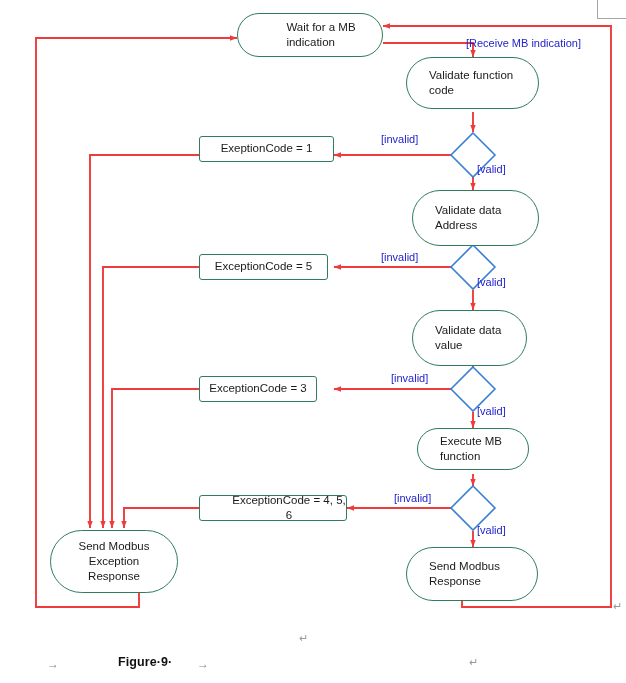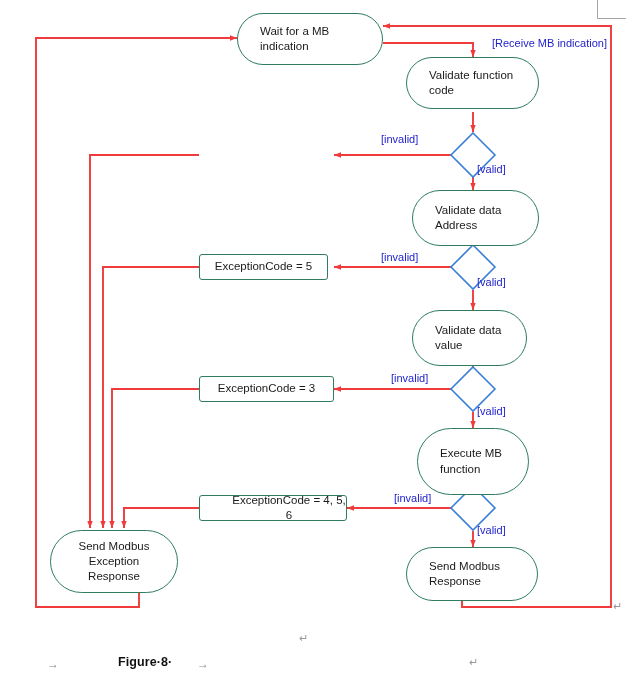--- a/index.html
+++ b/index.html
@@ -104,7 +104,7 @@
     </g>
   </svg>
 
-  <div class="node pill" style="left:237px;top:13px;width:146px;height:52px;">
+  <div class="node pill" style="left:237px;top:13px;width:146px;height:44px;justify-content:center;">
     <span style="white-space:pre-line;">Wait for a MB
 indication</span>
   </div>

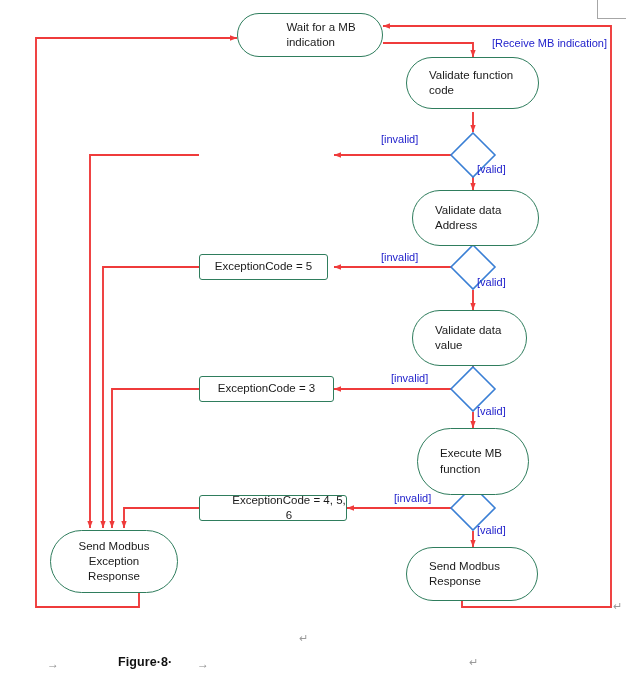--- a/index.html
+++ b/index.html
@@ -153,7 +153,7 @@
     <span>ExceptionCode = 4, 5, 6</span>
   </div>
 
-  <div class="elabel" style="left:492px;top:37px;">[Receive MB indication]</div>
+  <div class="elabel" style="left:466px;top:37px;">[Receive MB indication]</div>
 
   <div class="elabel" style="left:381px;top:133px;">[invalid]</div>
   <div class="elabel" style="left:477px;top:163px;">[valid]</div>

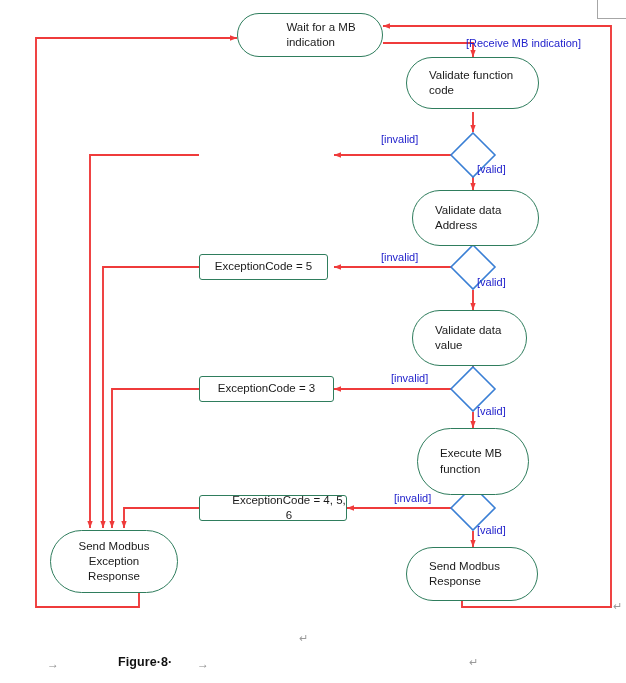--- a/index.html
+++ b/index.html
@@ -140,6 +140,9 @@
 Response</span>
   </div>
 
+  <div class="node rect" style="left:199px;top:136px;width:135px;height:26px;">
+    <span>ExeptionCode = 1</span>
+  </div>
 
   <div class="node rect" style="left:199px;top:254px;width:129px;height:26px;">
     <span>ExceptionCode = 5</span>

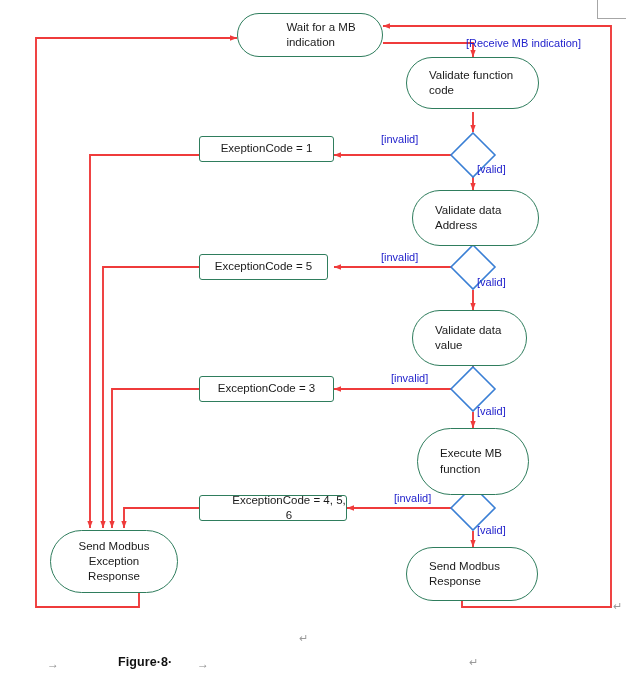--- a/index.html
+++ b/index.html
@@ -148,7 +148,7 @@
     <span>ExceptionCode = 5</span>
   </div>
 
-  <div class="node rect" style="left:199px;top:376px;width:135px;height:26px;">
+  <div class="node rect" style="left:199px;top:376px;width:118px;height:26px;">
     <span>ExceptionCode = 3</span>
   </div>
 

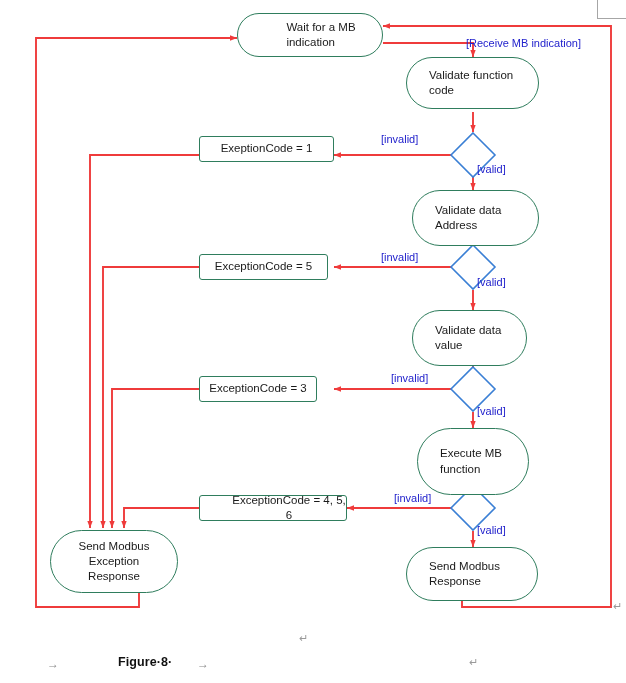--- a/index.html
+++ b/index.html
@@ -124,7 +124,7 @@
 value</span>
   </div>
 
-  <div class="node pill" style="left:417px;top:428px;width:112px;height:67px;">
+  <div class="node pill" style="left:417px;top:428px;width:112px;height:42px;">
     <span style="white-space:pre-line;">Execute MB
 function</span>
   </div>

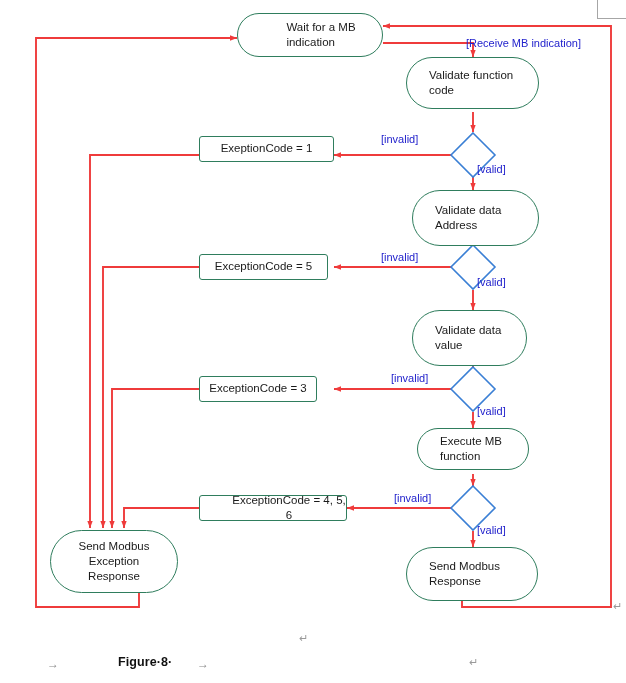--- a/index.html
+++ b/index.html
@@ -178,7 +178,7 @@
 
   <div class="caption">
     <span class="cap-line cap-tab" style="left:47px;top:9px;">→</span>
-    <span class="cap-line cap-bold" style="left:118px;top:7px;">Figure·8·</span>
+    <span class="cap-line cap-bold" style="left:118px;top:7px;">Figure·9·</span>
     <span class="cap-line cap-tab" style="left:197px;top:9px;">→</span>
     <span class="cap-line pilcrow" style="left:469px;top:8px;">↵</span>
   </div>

====================

## Activity
Your answer must be an exact copy of every entry, with the pictures left out.

## Answer space
--- a/index.html
+++ b/index.html
@@ -104,7 +104,7 @@
     </g>
   </svg>
 
-  <div class="node pill" style="left:237px;top:13px;width:146px;height:52px;">
+  <div class="node pill" style="left:237px;top:13px;width:146px;height:44px;justify-content:center;">
     <span style="white-space:pre-line;">Wait for a MB
 indication</span>
   </div>

--- a/index.html
+++ b/index.html
@@ -153,7 +153,7 @@
     <span>ExceptionCode = 4, 5, 6</span>
   </div>
 
-  <div class="elabel" style="left:492px;top:37px;">[Receive MB indication]</div>
+  <div class="elabel" style="left:466px;top:37px;">[Receive MB indication]</div>
 
   <div class="elabel" style="left:381px;top:133px;">[invalid]</div>
   <div class="elabel" style="left:477px;top:163px;">[valid]</div>

--- a/index.html
+++ b/index.html
@@ -140,6 +140,9 @@
 Response</span>
   </div>
 
+  <div class="node rect" style="left:199px;top:136px;width:135px;height:26px;">
+    <span>ExeptionCode = 1</span>
+  </div>
 
   <div class="node rect" style="left:199px;top:254px;width:129px;height:26px;">
     <span>ExceptionCode = 5</span>

--- a/index.html
+++ b/index.html
@@ -148,7 +148,7 @@
     <span>ExceptionCode = 5</span>
   </div>
 
-  <div class="node rect" style="left:199px;top:376px;width:135px;height:26px;">
+  <div class="node rect" style="left:199px;top:376px;width:118px;height:26px;">
     <span>ExceptionCode = 3</span>
   </div>
 

--- a/index.html
+++ b/index.html
@@ -124,7 +124,7 @@
 value</span>
   </div>
 
-  <div class="node pill" style="left:417px;top:428px;width:112px;height:67px;">
+  <div class="node pill" style="left:417px;top:428px;width:112px;height:42px;">
     <span style="white-space:pre-line;">Execute MB
 function</span>
   </div>

--- a/index.html
+++ b/index.html
@@ -178,7 +178,7 @@
 
   <div class="caption">
     <span class="cap-line cap-tab" style="left:47px;top:9px;">→</span>
-    <span class="cap-line cap-bold" style="left:118px;top:7px;">Figure·8·</span>
+    <span class="cap-line cap-bold" style="left:118px;top:7px;">Figure·9·</span>
     <span class="cap-line cap-tab" style="left:197px;top:9px;">→</span>
     <span class="cap-line pilcrow" style="left:469px;top:8px;">↵</span>
   </div>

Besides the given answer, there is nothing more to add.